Koala chewing gum leaf. | Newsreel
Koala protection regulations in Queensland will be simplified. | Photo: iStock

Amendments to koala protection legislation will aim to prevent unintended clearing of koala habitat and streamline development applications.

A Queensland Government review of the current Nature Conservation and Other Legislation (Koala Conservation) Regulation, which came into effect in early 2020, found two problem areas.

The review stated the “complex, lengthy and confusing wording of the legislation” was leading to:

  • Unintended clearing of koala habitat areas and less than effective monitoring, leading to data constraints, and
  • Unnecessary complexity, costs and limited certainty for users.

State Environment Minster Leanne Linard said in response to the review, improvements would be made to koala habitat regulations, which would be supported by guidance material.

She said a new web-based notification system for interfering with koala habitat would be developed, which would allow for the collection of more accurate habitat-clearing data.

“The changes will also help reduce wait times for landholders requiring development approval and provide greater certainty to developers and property owners,” Minister Linard said.

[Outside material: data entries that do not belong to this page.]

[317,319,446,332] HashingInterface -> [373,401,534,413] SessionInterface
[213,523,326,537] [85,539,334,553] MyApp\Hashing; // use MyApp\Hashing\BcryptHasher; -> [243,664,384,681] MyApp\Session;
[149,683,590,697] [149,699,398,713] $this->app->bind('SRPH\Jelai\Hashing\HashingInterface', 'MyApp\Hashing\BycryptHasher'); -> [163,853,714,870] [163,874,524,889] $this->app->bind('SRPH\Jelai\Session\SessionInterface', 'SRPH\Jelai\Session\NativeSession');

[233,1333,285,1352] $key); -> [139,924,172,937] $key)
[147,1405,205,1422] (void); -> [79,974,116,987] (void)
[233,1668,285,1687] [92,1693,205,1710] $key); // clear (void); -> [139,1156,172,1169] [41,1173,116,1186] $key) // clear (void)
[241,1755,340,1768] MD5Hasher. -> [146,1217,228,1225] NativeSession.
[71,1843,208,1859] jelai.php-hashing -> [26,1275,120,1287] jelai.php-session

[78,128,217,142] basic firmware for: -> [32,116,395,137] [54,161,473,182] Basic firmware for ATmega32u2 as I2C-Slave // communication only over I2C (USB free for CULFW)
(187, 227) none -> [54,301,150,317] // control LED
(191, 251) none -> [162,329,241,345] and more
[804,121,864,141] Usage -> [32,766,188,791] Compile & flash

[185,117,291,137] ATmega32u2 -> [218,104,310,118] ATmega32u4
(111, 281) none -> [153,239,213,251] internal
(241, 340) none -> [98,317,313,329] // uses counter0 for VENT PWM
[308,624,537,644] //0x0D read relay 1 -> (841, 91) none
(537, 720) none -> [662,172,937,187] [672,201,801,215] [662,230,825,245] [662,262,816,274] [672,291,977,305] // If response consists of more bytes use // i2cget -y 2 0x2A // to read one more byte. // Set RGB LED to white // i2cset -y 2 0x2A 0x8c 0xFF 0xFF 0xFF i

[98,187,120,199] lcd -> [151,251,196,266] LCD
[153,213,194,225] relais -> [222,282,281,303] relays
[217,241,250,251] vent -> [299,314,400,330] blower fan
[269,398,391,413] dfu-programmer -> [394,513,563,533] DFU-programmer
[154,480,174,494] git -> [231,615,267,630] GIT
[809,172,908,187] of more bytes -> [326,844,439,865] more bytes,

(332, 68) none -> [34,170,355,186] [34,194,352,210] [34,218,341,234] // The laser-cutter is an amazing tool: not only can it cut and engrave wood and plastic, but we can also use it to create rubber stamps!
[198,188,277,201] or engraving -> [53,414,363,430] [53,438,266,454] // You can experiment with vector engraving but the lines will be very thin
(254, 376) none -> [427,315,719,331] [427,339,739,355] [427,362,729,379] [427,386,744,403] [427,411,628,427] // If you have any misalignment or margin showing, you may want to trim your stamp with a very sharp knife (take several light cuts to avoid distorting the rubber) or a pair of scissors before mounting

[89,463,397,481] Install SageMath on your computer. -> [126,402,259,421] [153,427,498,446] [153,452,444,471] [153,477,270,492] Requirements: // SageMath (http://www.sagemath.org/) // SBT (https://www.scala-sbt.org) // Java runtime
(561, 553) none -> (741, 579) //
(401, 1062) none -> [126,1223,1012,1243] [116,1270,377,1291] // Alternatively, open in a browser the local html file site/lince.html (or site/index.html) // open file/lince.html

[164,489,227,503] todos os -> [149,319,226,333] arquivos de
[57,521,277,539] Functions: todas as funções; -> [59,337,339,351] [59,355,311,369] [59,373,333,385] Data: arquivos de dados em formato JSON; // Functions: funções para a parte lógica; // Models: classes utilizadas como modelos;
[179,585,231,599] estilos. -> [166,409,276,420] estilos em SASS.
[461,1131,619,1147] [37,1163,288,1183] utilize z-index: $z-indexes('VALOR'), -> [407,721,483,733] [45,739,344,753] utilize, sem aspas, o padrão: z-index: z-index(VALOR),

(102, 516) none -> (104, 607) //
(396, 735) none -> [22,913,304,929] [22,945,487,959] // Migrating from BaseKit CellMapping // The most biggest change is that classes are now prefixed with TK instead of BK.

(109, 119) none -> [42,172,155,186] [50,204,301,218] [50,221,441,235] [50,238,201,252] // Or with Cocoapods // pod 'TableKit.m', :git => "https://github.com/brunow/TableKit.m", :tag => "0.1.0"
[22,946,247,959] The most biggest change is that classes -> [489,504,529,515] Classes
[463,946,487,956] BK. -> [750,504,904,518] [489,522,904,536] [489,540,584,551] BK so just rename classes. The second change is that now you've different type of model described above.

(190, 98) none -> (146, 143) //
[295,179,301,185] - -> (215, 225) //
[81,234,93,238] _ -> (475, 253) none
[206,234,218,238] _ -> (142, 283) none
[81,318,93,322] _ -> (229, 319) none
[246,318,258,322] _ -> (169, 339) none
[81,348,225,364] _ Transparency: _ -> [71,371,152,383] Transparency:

The changes come as the Government announced almost $500,000 in funding for six research projects looking at koala habitat protection and restoration, threat mitigation and community partnerships.

The projects and recipients are:

University of the Sunshine Coast

  • $100,000 for its project Identifying predictors of Chlamydia disease progression in koalas, which will develop an advanced biomarker panel as a diagnostic tool for predicting a koala’s risk to developing Chlamydia.
  • $99,070 for its project Chlamydia: identifying hotspots, investigating drivers, and building community management capacity, which focuses on chlamydial disease threats to koalas by collecting new koala population data on the Jimna Range using drones, detection dogs and analysing of koala scats.

University of Queensland

  • $99,837 for its project Diagnosis of stress-levels in koalas across different habitats, which will develop a species-specific test kit to measure cortisol metabolites in koala faeces, as an indicator of stress. This will give ecologists and wildlife rangers tools to monitor populations for stress across different habitats and will inform conservation policies to address this.
  • $74,220 for its project Improving monitoring and community-led awareness for koala conservation, which will develop and demonstrate drone-based protocols to estimate koala population size in fragmented habitat and distribution in the Burleigh Heads region.
  • $72,185 for its project Maximising effective deployment of the koala Chlamydia vaccine in SEQ, which will investigate the efficacy of current koala C. pecorum vaccine programs at a population level and guide how to best use the vaccine to improve outcomes.

Watergum Community Inc

  • $45,500 for its project Establishing a comprehensive koala disease profile for Gold Coast koalas, which will analyse koala scat DNA and undertake community engagement to inform the public on helping to protect koala populations.